• Problem statement
Give back exactly the lines from the one that holds "color: #ffffff;" through the final line of the data; omit the pictures and add nothing.
──────── Stored data ────────
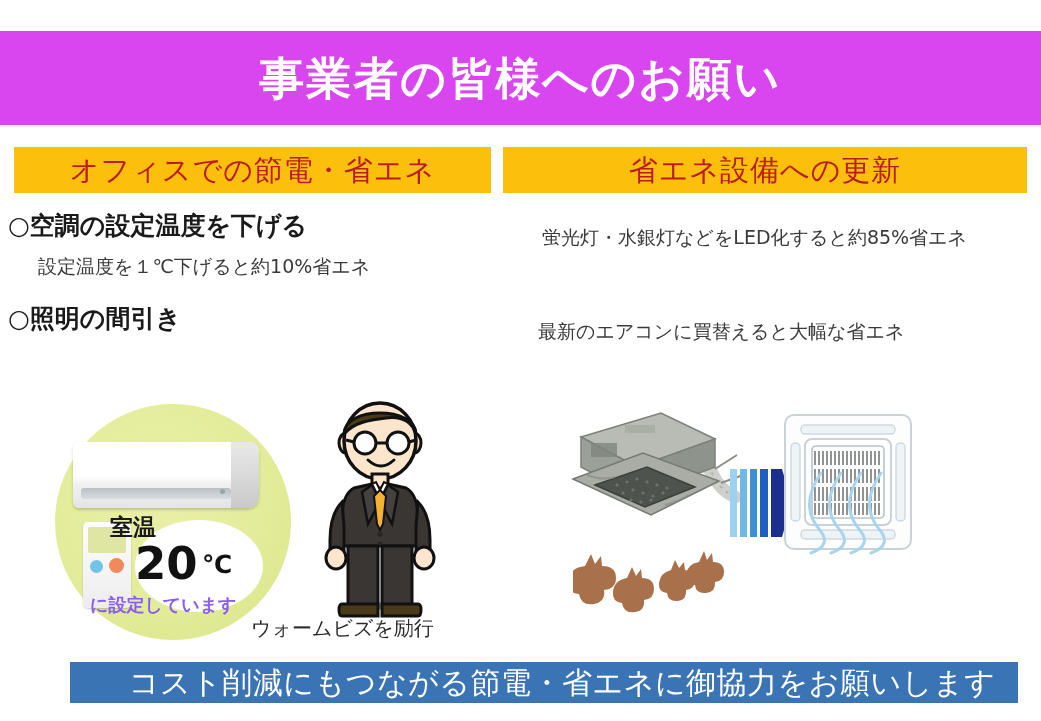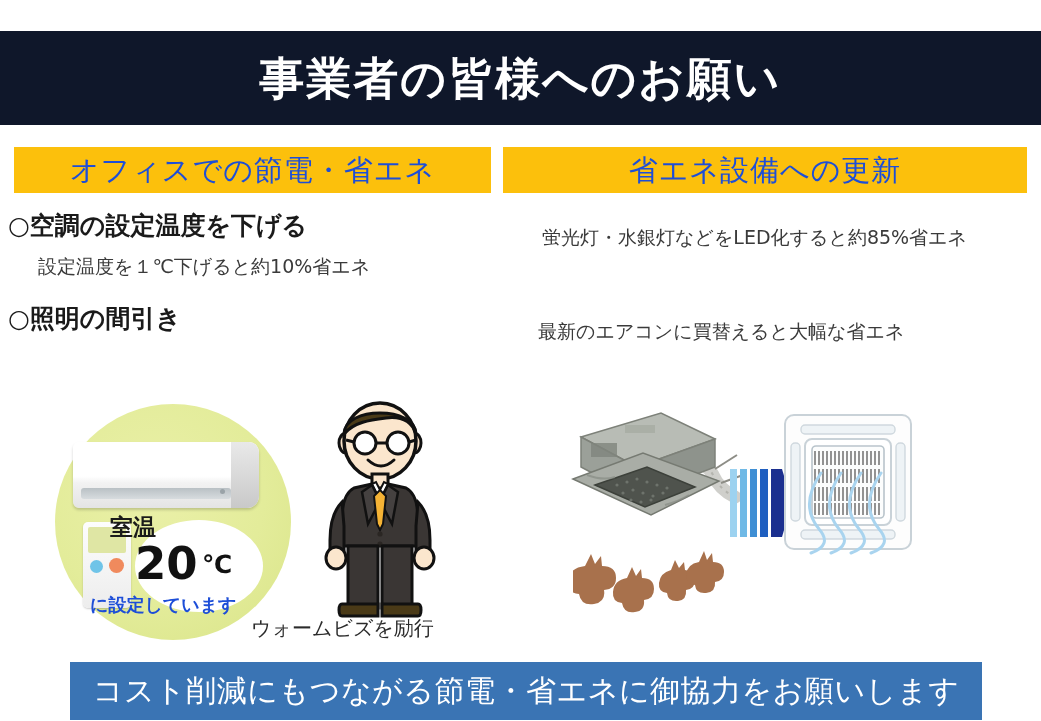--- a/index.html
+++ b/index.html
@@ -23,7 +23,7 @@
     top: 31px;
     width: 1041px;
     height: 94px;
-    background: #0f172a;
+    background: #d946ef;
     display: flex;
     align-items: center;
     justify-content: center;

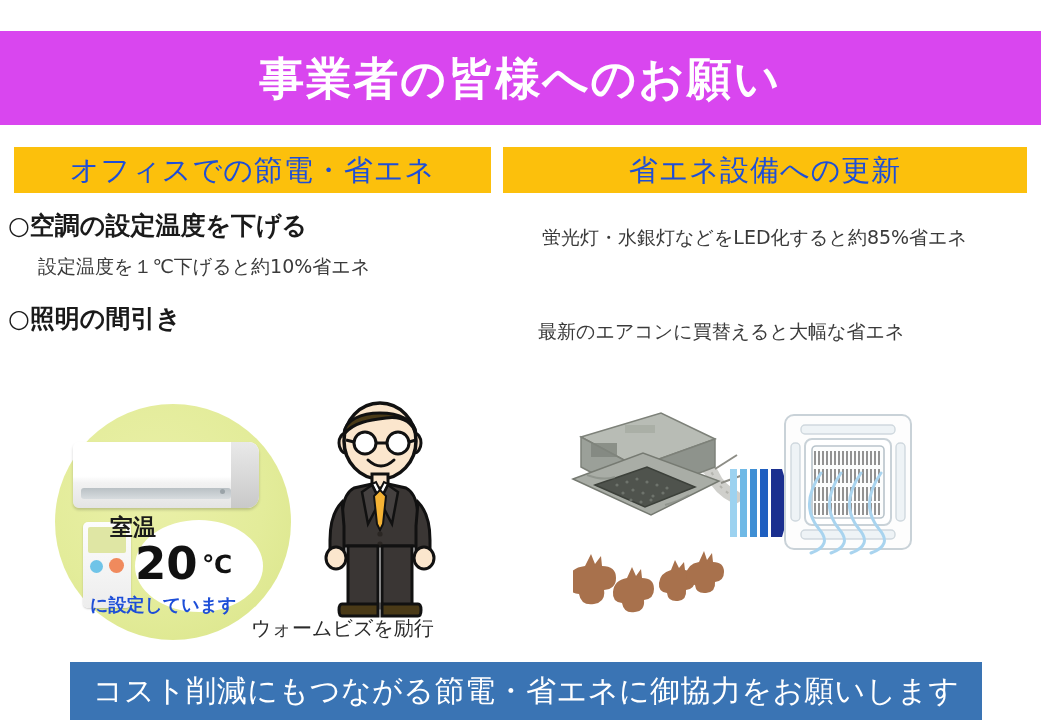--- a/index.html
+++ b/index.html
@@ -51,7 +51,7 @@
   .section-head.right { left: 503px; width: 524px; justify-content: center; }
   .section-head .head-text {
     font-size: 29px;
-    color: #1d4ed8;
+    color: #b91c1c;
     line-height: 1;
     white-space: nowrap;
     letter-spacing: 1px;

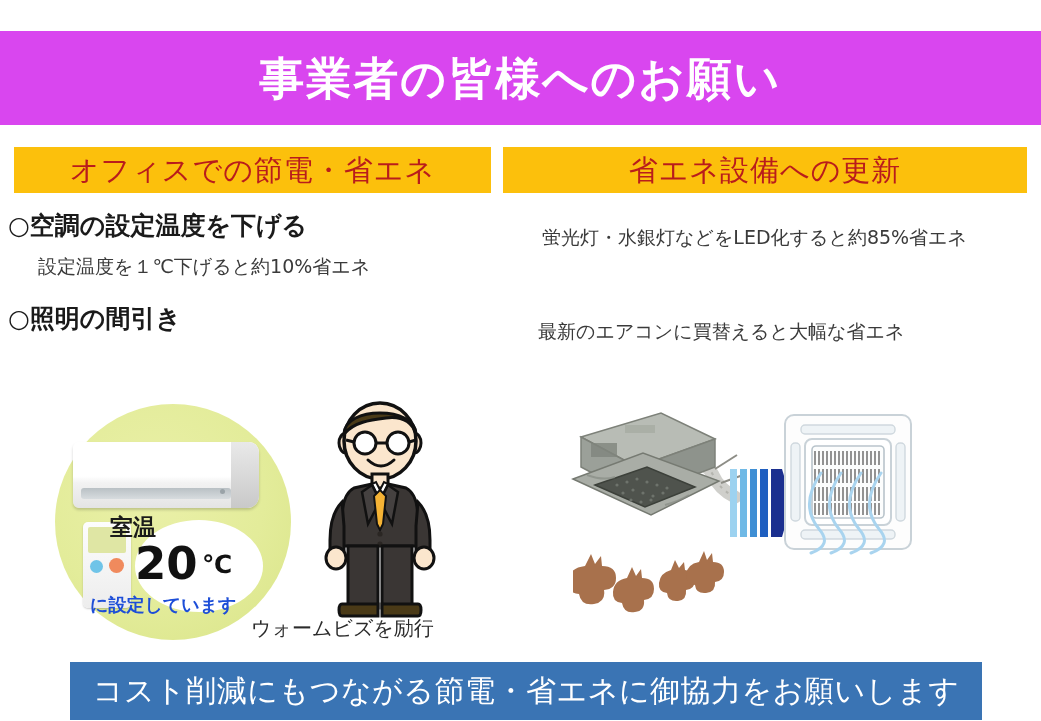--- a/index.html
+++ b/index.html
@@ -196,7 +196,7 @@
     position: absolute;
     left: 35px; top: 192px;
     font-size: 18px; font-weight: bold;
-    color: #1d4ed8; line-height: 1; white-space: nowrap;
+    color: #8b5cf6; line-height: 1; white-space: nowrap;
   }
 
   

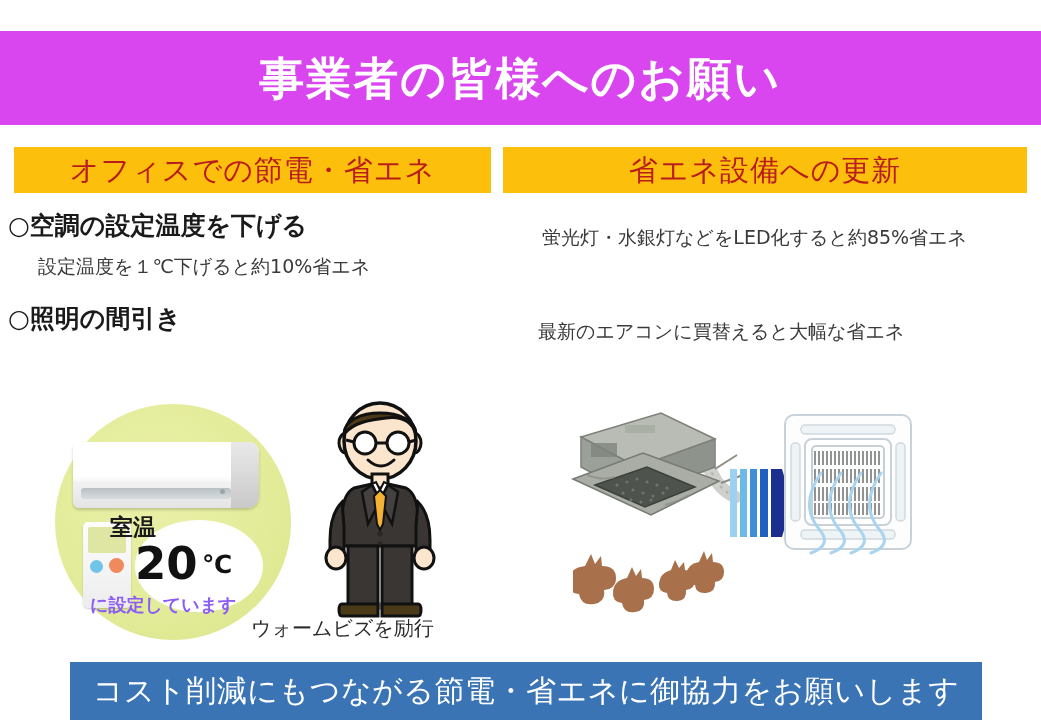--- a/index.html
+++ b/index.html
@@ -87,11 +87,12 @@
     left: 70px;
     top: 662px;
     width: 912px;
-    height: 58px;
+    height: 41px;
     background: #3a74b4;
     display: flex;
     align-items: center;
     justify-content: center;
+    padding-left: 36px;
   }
   .bottom-banner .bottom-text {
     color: #ffffff;

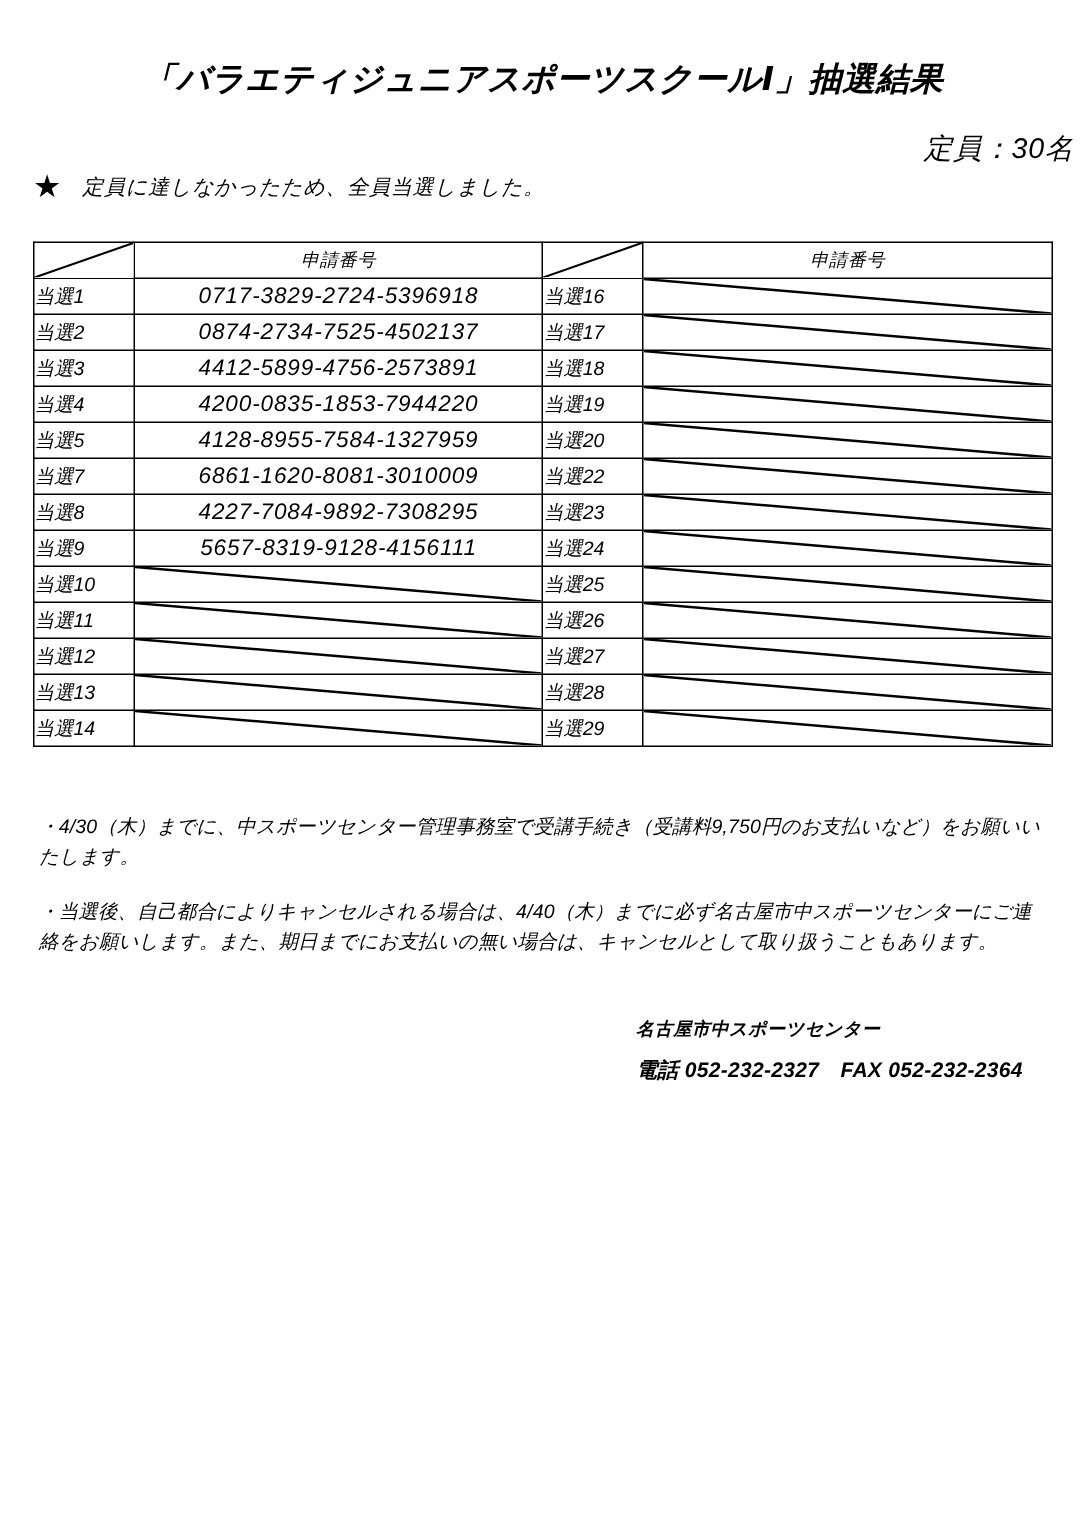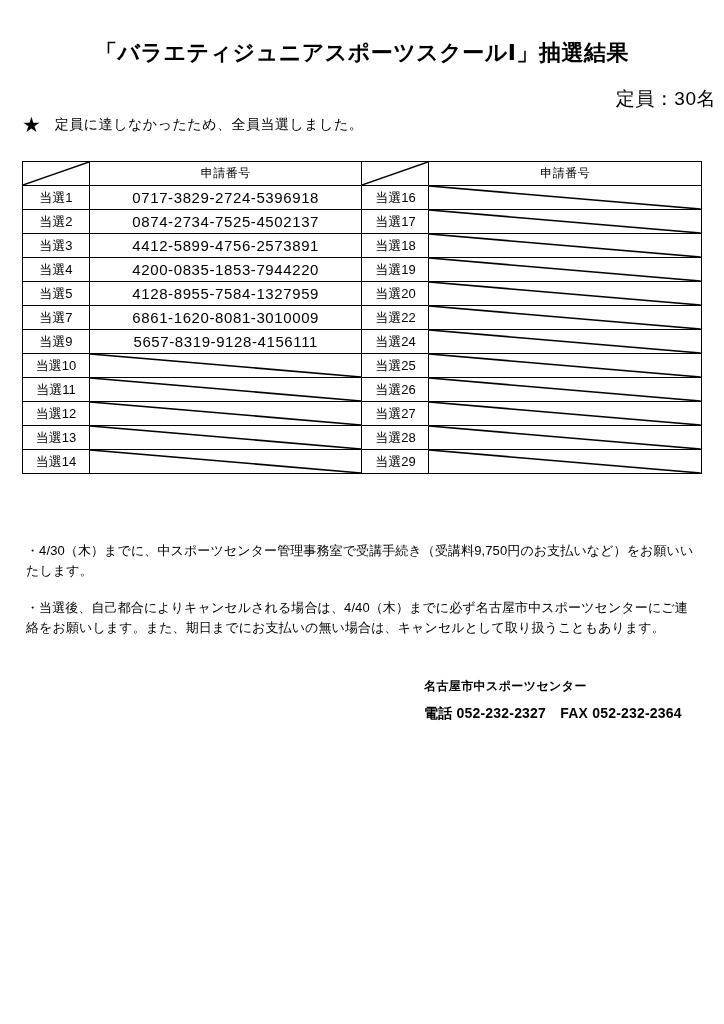--- a/index.html
+++ b/index.html
@@ -21,6 +21,7 @@
     width: 724px;
     height: 744px;
     background: #ffffff;
+    font-style: italic;
   }
 
   

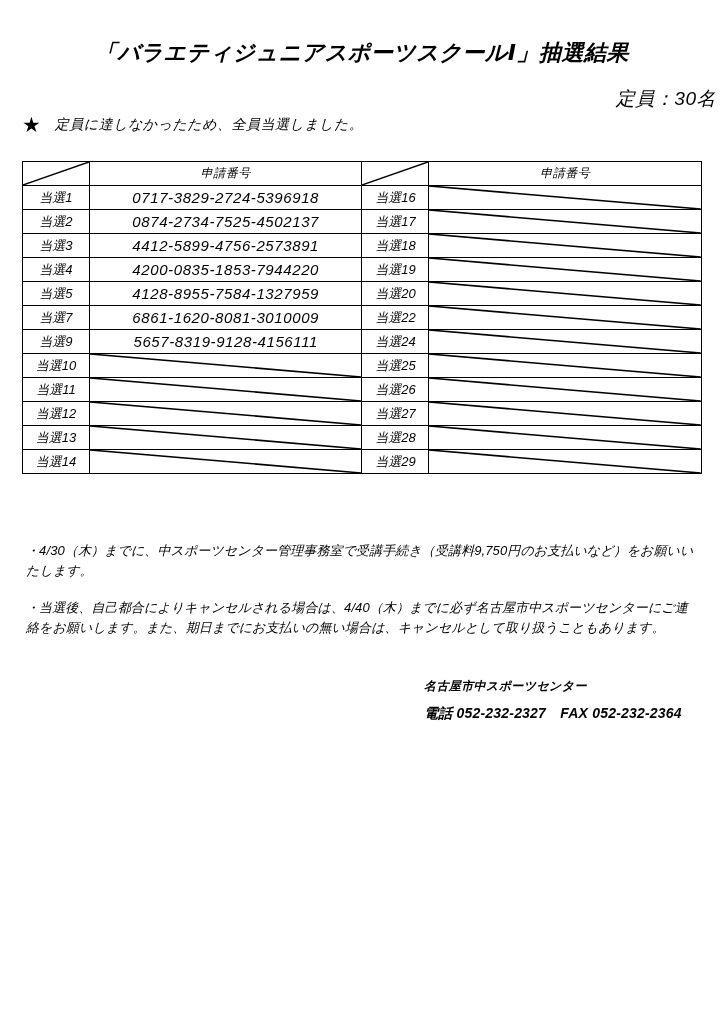--- a/index.html
+++ b/index.html
@@ -111,7 +111,7 @@
   }
 
   td.cell-label {
-    text-align: center;
+    text-align: left;
     font-size: 13px;
     letter-spacing: 0px;
     white-space: nowrap;

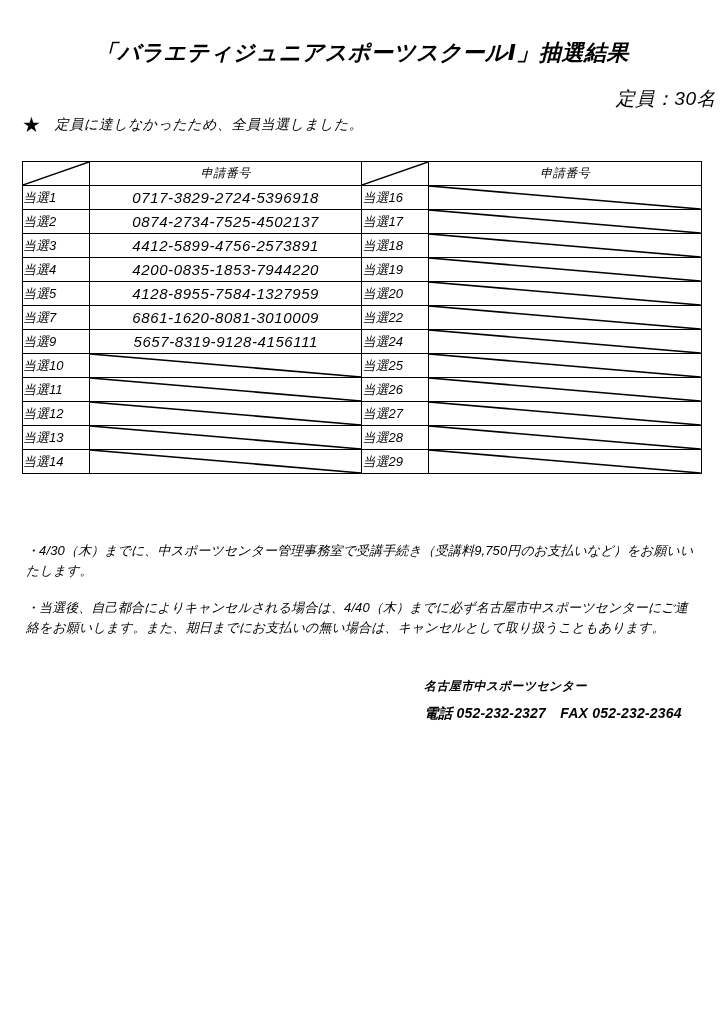--- a/index.html
+++ b/index.html
@@ -270,6 +270,16 @@
             </td>
           </tr>
           <tr>
+            <td class="cell-label">当選8</td>
+            <td class="cell-number">4227-7084-9892-7308295</td>
+            <td class="cell-label">当選23</td>
+            <td class="cell-number empty">
+              <svg class="strike-svg" viewBox="0 0 269 23" preserveAspectRatio="none">
+                <line x1="0" y1="0" x2="269" y2="23" stroke="#000" stroke-width="1.6"></line>
+              </svg>
+            </td>
+          </tr>
+          <tr>
             <td class="cell-label">当選9</td>
             <td class="cell-number">5657-8319-9128-4156111</td>
             <td class="cell-label">当選24</td>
────────
• Final answer
     color: #ffffff;

--- a/index.html
+++ b/index.html
@@ -21,6 +21,7 @@
     width: 724px;
     height: 744px;
     background: #ffffff;
+    font-style: italic;
   }
 
   

--- a/index.html
+++ b/index.html
@@ -111,7 +111,7 @@
   }
 
   td.cell-label {
-    text-align: center;
+    text-align: left;
     font-size: 13px;
     letter-spacing: 0px;
     white-space: nowrap;

--- a/index.html
+++ b/index.html
@@ -270,6 +270,16 @@
             </td>
           </tr>
           <tr>
+            <td class="cell-label">当選8</td>
+            <td class="cell-number">4227-7084-9892-7308295</td>
+            <td class="cell-label">当選23</td>
+            <td class="cell-number empty">
+              <svg class="strike-svg" viewBox="0 0 269 23" preserveAspectRatio="none">
+                <line x1="0" y1="0" x2="269" y2="23" stroke="#000" stroke-width="1.6"></line>
+              </svg>
+            </td>
+          </tr>
+          <tr>
             <td class="cell-label">当選9</td>
             <td class="cell-number">5657-8319-9128-4156111</td>
             <td class="cell-label">当選24</td>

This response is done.